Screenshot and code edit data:
Content starts
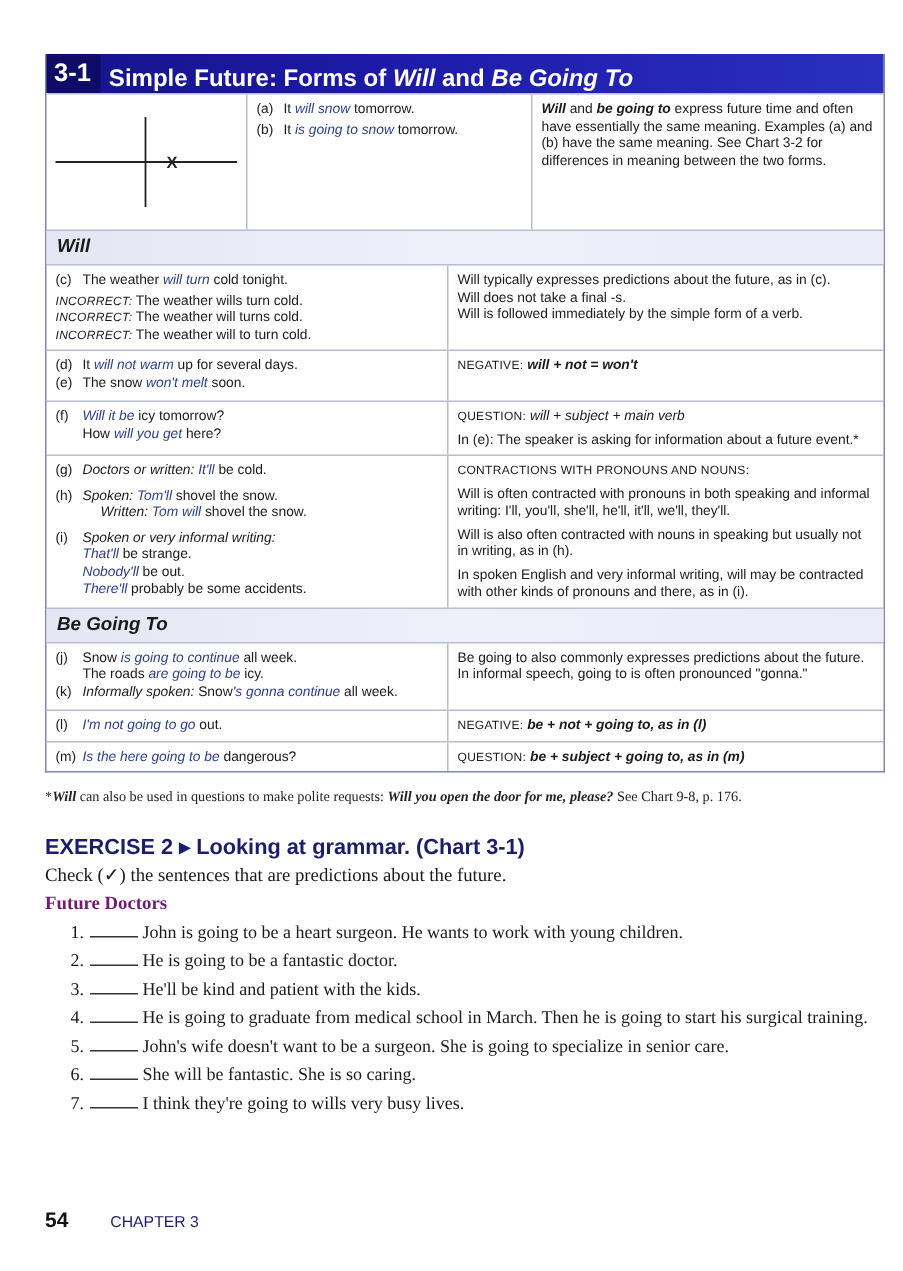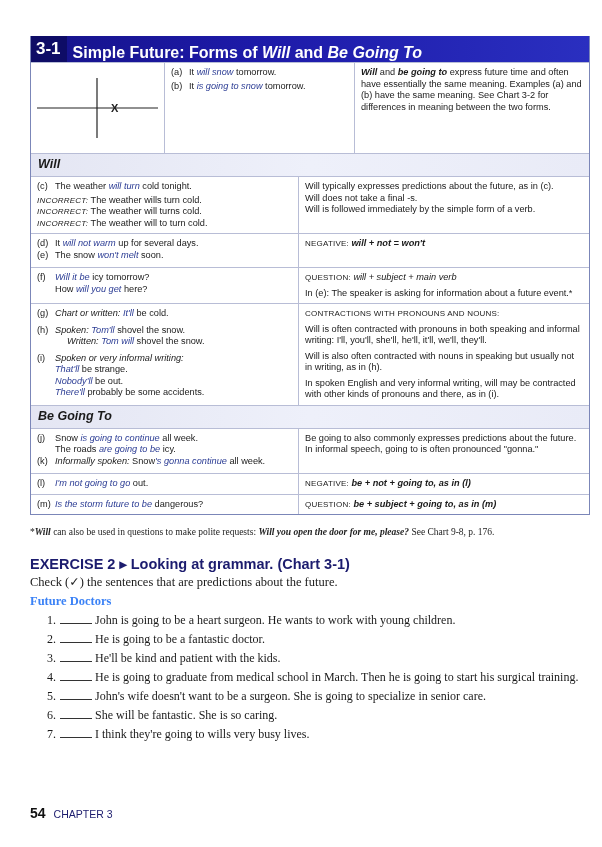--- a/index.html
+++ b/index.html
@@ -23,28 +23,28 @@
   .sc { font-variant: small-caps; font-size: 8px; font-style: italic; letter-spacing: 0.2px; }
   .scn { font-variant: small-caps; font-size: 8px; letter-spacing: 0.2px; }
   .bi { font-weight: bold; font-style: italic; }
   .it { font-style: italic; }
   .indent { padding-left: 18px; }
   .para { margin-bottom: 4px; }
   .footnote { position: absolute; left: 30px; top: 527px; font-family: "Liberation Serif", serif; font-size: 9.5px; color: #222; }
   .exercise { position: absolute; left: 30px; top: 556px; width: 560px; }
   .ex-title { font-weight: bold; color: #1c1c6e; font-size: 14.5px; }
   .ex-inst { font-family: "Liberation Serif", serif; font-size: 12.5px; margin-top: 2px; }
-  .ex-sub { font-family: "Liberation Serif", serif; font-weight: bold; color: #3b82f6; font-size: 12.5px; margin-top: 4px; }
+  .ex-sub { font-family: "Liberation Serif", serif; font-weight: bold; color: #701a75; font-size: 12.5px; margin-top: 4px; }
   .items { margin-top: 4px; font-family: "Liberation Serif", serif; font-size: 12px; }
   .item { display: flex; line-height: 14.5px; margin-bottom: 4.5px; }
   .item .n { width: 26px; text-align: right; padding-right: 4px; flex: none; }
   .item .blank { width: 32px; border-bottom: 1px solid #333; height: 10px; margin-right: 3px; flex: none; }
   .item .t { flex: 1; }
   .footer { position: absolute; left: 30px; top: 805px; display: flex; align-items: baseline; }
-  .footer .pg { font-weight: bold; font-size: 14px; color: #111; margin-right: 8px; }
+  .footer .pg { font-weight: bold; font-size: 14px; color: #111; margin-right: 28px; }
   .footer .ch { font-weight: normal; font-size: 10.5px; color: #1c1c6e; }
 </style>
 </head>
 <body>
 
 <div class="chart">
   <div class="chart-title">
     <span class="num">3-1</span>
     <span class="ttl"><span>Simple Future:  Forms of </span><i>Will</i><span> and </span><i>Be Going To</i></span>
   </div>
@@ -118,21 +118,21 @@
     <div class="col-r">
       <div class="para"><span class="scn">QUESTION:</span> <span class="it">will + subject + main verb</span></div>
       <div>In (e): The speaker is asking for information about a future event.*</div>
     </div>
   </div>
 
   <div class="row">
     <div class="col-l">
       <div class="ex" style="margin-bottom:5px">
           <span class="lbl">(g)</span>
-          <span class="body"><span class="it">Chart or written:</span> <span class="blue">It'll</span><span> be cold.</span></span>
+          <span class="body"><span class="it">Doctors or written:</span> <span class="blue">It'll</span><span> be cold.</span></span>
         </div>
       <div class="ex" style="margin-bottom:0">
           <span class="lbl">(h)</span>
           <span class="body"><span class="it">Spoken:</span> <span class="blue">Tom'll</span><span> shovel the snow.</span></span>
         </div>
       <div class="indent" style="padding-left:30px;margin-bottom:5px"><span class="it">Written:</span> <span class="blue">Tom will</span><span> shovel the snow.</span></div>
       <div class="ex" style="margin-bottom:0">
           <span class="lbl">(i)</span>
           <span class="body it">Spoken or very informal writing:</span>
         </div>
@@ -172,21 +172,21 @@
           <span class="body"><span class="blue">I'm not going to go</span><span> out.</span></span>
         </div>
       </div>
     <div class="col-r"><span class="scn">NEGATIVE:</span> <span class="bi">be + not + going to, as in (l)</span></div>
   </div>
 
   <div class="row">
     <div class="col-l">
         <div class="ex" style="margin-bottom:0">
           <span class="lbl">(m)</span>
-          <span class="body"><span class="blue">Is the storm future to be</span><span> dangerous?</span></span>
+          <span class="body"><span class="blue">Is the here going to be</span><span> dangerous?</span></span>
         </div>
       </div>
     <div class="col-r"><span class="scn">QUESTION:</span> <span class="bi">be + subject + going to, as in (m)</span></div>
   </div>
 </div>
 
 <div class="footnote">
   <span>*</span><span class="bi">Will</span><span> can also be used in questions to make polite requests:  </span><span class="bi">Will you open the door for me, please?</span><span> See Chart 9-8, p. 176.</span>
 </div>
Content ends
In the records above, find every line that contains the word "flex" and copy it.

   .item { display: flex; line-height: 14.5px; margin-bottom: 4.5px; }
   .item .n { width: 26px; text-align: right; padding-right: 4px; flex: none; }
   .item .blank { width: 32px; border-bottom: 1px solid #333; height: 10px; margin-right: 3px; flex: none; }
   .item .t { flex: 1; }
   .footer { position: absolute; left: 30px; top: 805px; display: flex; align-items: baseline; }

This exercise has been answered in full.